In Oregon, about 75,000 eligible families did not claim the tax credit in 2018, a combined loss of $84 million, according to an analysis by the Oregon Center for Public Policy.

The state’s large rural sections and lack of culturally appropriate information for different populations may explain the low claim rate there, Ordóñez said.

Ignorance of the existence of the tax credit may also be the cause of low participation rates.

“The IRS and its partners nationwide regularly urge people to check whether they are eligible for the earned income tax credit, and also urge people who do not normally file taxes to check whether they are eligible,” IRS spokesman Eric Smith said in an email.

The agency holds an annual tax credit “awareness day” in January, with nationwide activities. Partners, including schools, businesses and community organizers, have held hundreds of live events in previous years.

Eligible workers “lose thousands of dollars every year if they don’t file and claim it,” Smith said.

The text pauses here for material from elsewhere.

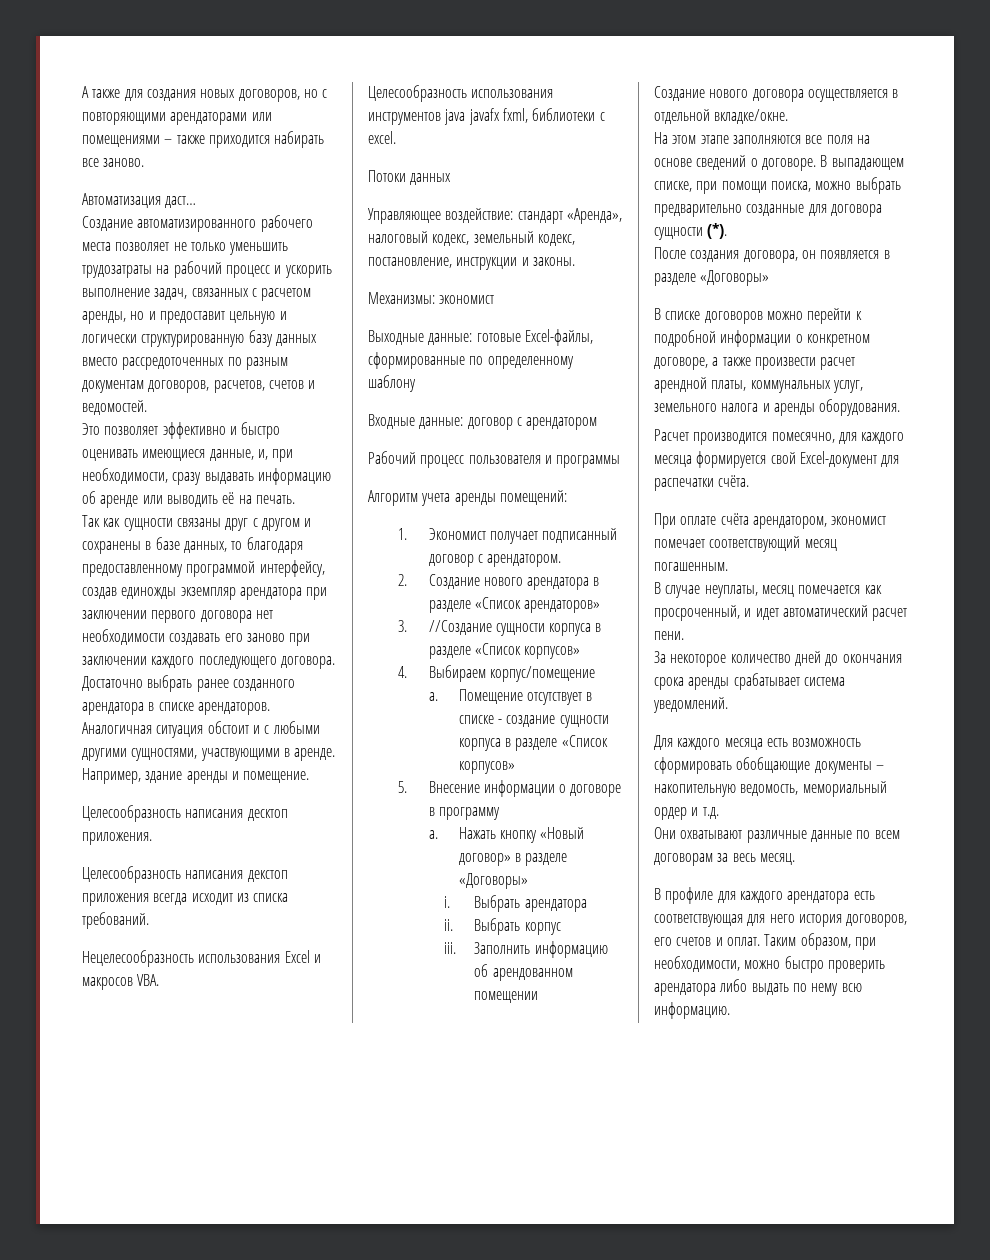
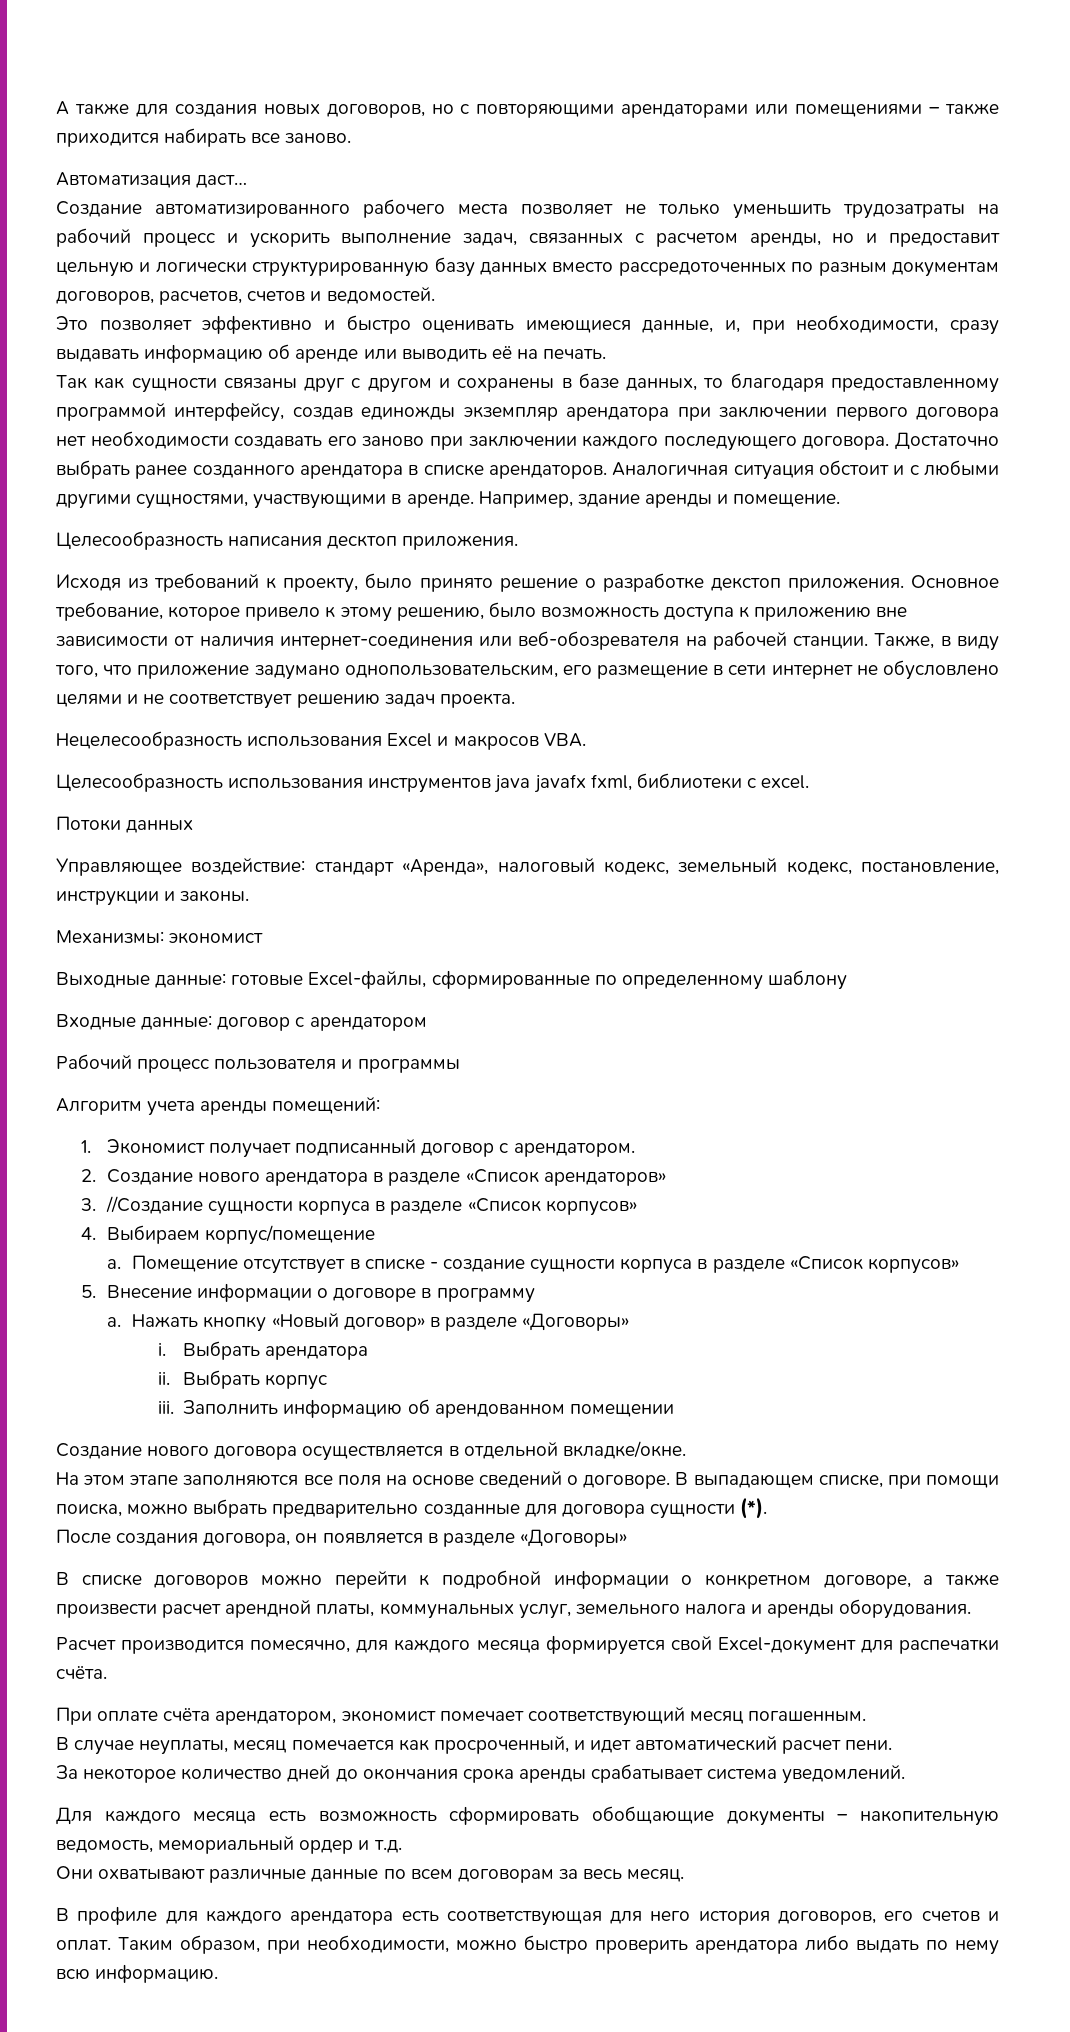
- Целесообразность написания декстоп приложения всегда исходит из списка требований.
+ Исходя из требований к проекту, было принято решение о разработке декстоп приложения. Основное требование, которое привело к этому решению, было возможность доступа к приложению вне зависимости от наличия интернет-соединения или веб-обозревателя на рабочей станции. Также, в виду того, что приложение задумано однопользовательским, его размещение в сети интернет не обусловлено целями и не соответствует решению задач проекта.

The Oregon Center for Public Policy has ideas for how its state could increase participation: public investment in free tax preparation services to make it easier for people to claim this credit and any others they might be entitled. Offering personalized, pre-populated tax returns that residents could accept or modify would also be helpful, Ordóñez said.

“For many people whose only source of income is their wages, the Department of Revenue knows how much they earn and if they qualify for the EITC,” Ordóñez said. “It’s our civic duty to file taxes, but it’s the government’s duty to make it easy for everyone.”